Years later, she has scores of fans all over Australia, who are only too willing to testify to her accuracy. And of course, she causes a stir at every caravan park she enters!

Some comments from Miss Gypsy Whitemoon's fans

Some comments from Miss Gypsy Whitemoon’s fans

You can find out more about Miss Gypsy Whitemoon and what she does at her website: www.missgypsywhitemoon.com.au

It’s more than likely that sometime soon, she’ll turn up at a festival near you!


Comments

Meeting Miss Gypsy Whitemoon — 4 Comments

  1. Pingback: Happy Hour People at Junee |

  2. Hello Marg & Rob,
    I so enjoyed reading about Miss Gypsy Whitemoon.
    I saw her van at the recent Cobargo Music Festival. I planned on a visit to her to find out a little of her story and perhaps of mine but the music and the happy hours took up all my time and I have sinced wondered about her.
    Well I wonder no more, thanks to you for sharing your meeting with Miss Gypsy.
    Cheers Dael

  3. Yes, she was telling me all the festivals she had appeared at/was planning to appear at… and Cobargo got a mention.

    I just wish we’d arrived a day earlier in time to get a reading… when I caught up with her she was about to head off!

    We meet so many interesting people on the road. And we’ll feature them all! (Well, all the ones we’ve got time to talk to.)

    So, happy hours took up all your time, hey? Sounds like you’d be a good person to meet in a park.

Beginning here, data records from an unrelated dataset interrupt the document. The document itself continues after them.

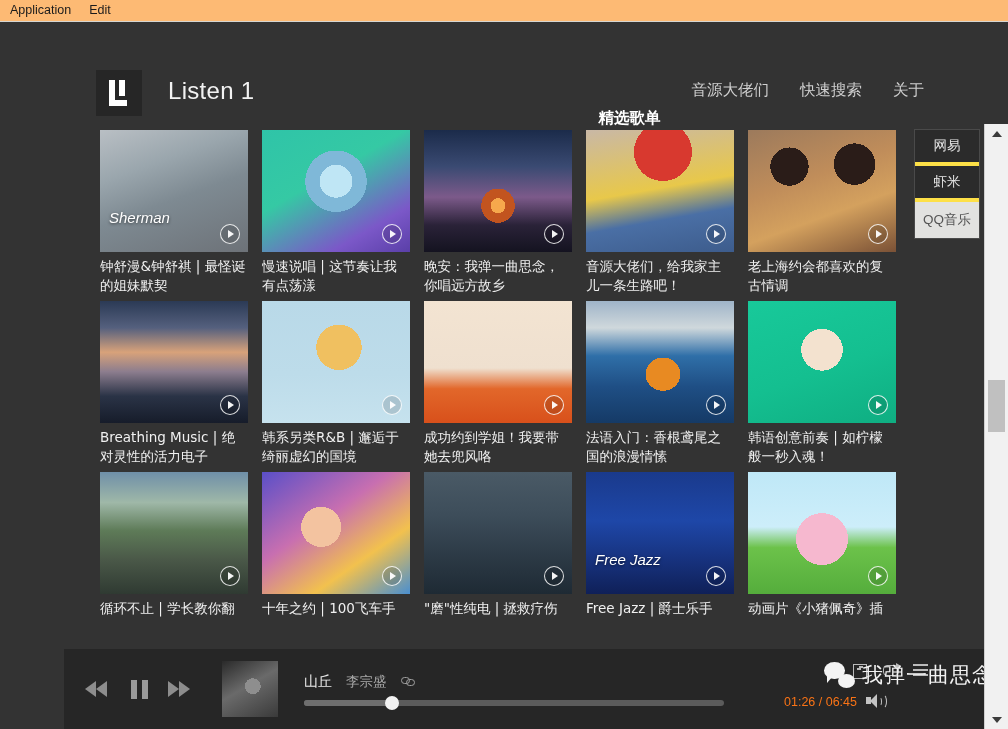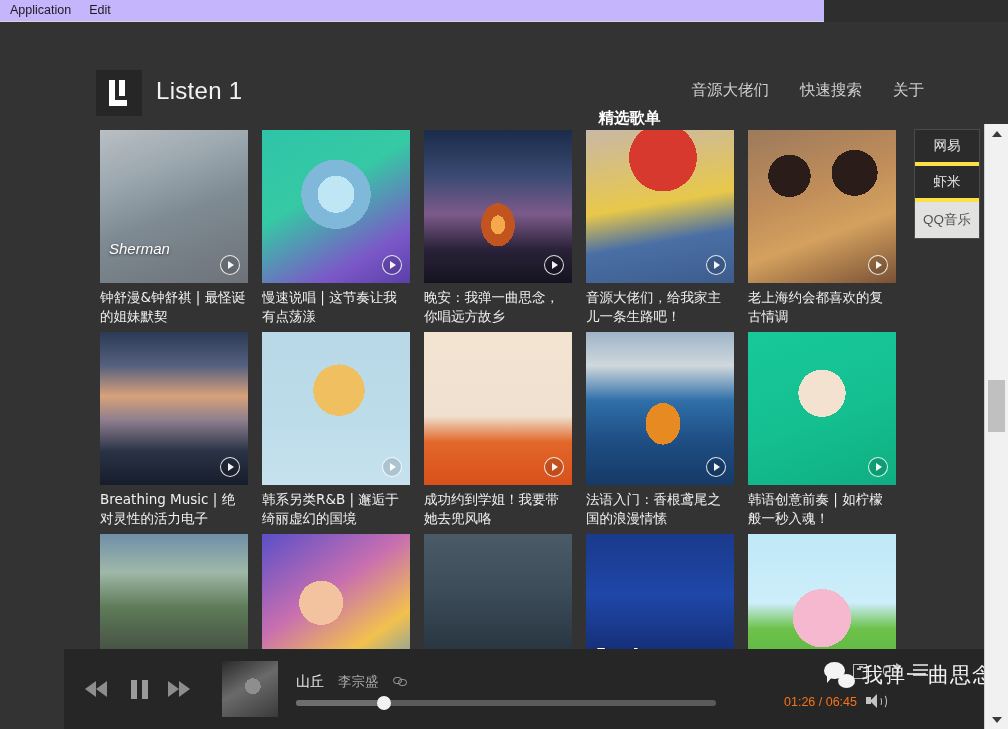"Application" .menubar { background: #c4b5fd -> #fdba74; width: 824px -> 1008px }
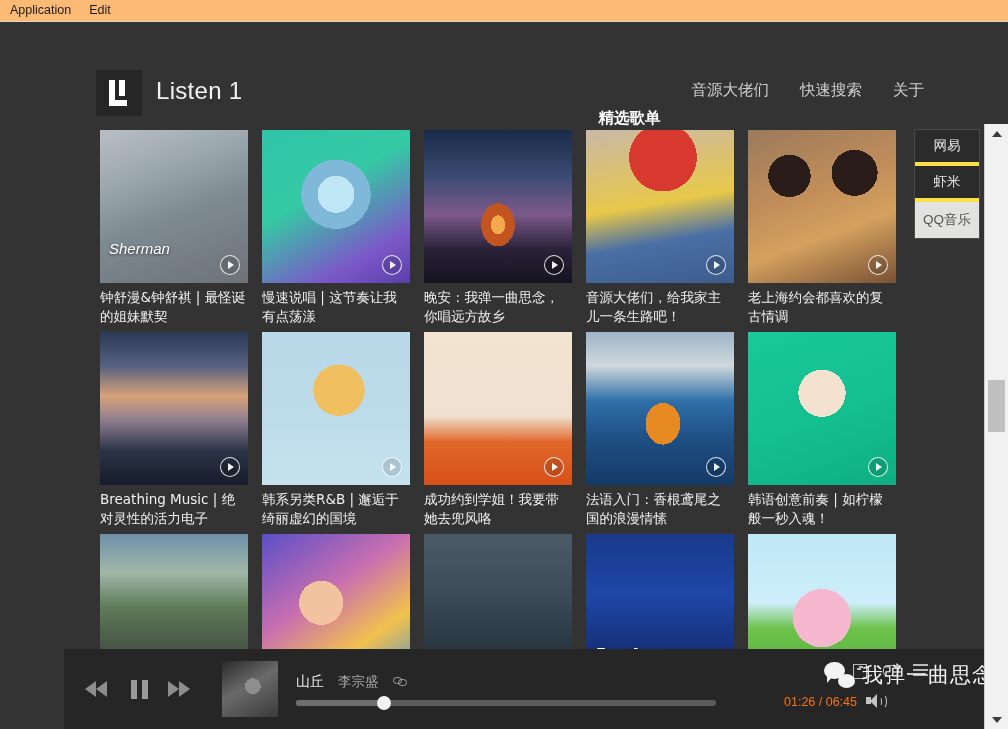"Listen 1" .app-title { left: 156px -> 168px }
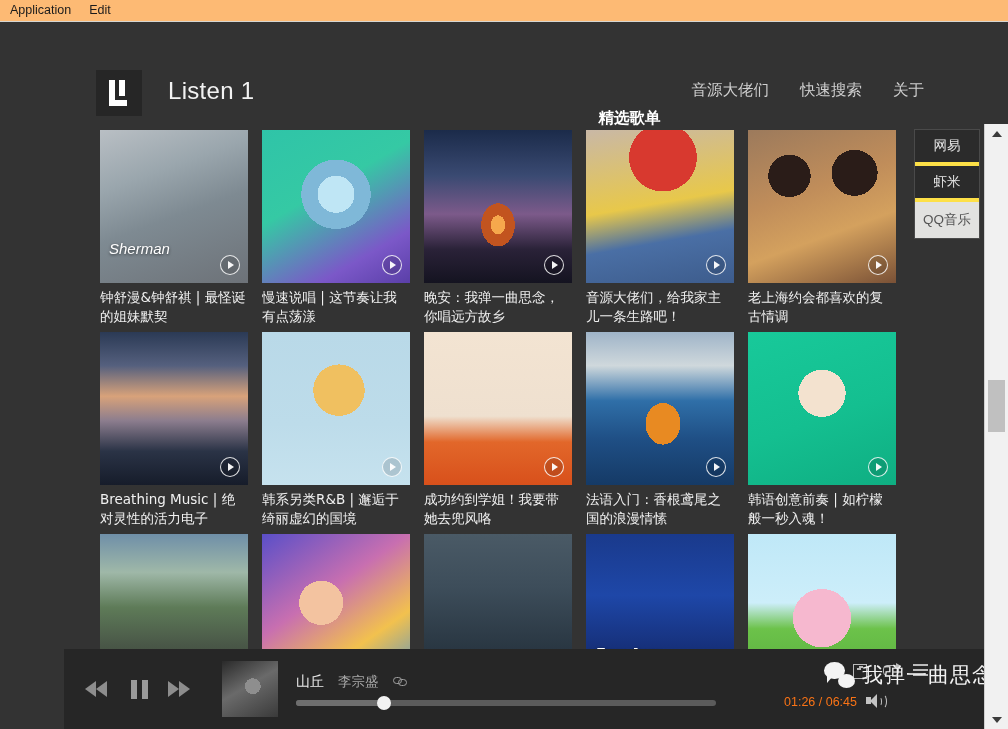"Sherman" .thumb { height: 153px -> 122px }
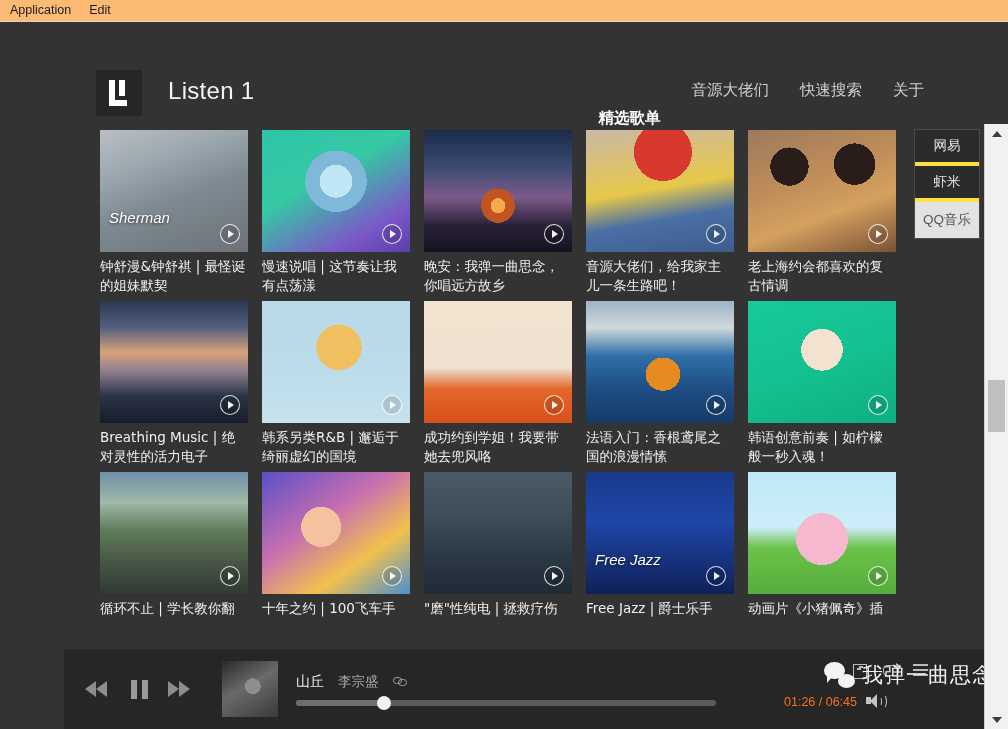"山丘" .track { margin-left: 18px -> 26px }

  4. Miss Gypsy Whitemoon is none of the above I’m sorry. I recently booked a 15 minute reading with her at the Tamworth Country Festival. I found her to be moody, sarcastic and not one but accurate! She was not interested in my session and kept drinking tea and checking her mobile phone constantly! My friends also had negative experiences with her, save your money and time and go elsewhere. She is not a nice person and a crook in my opinion.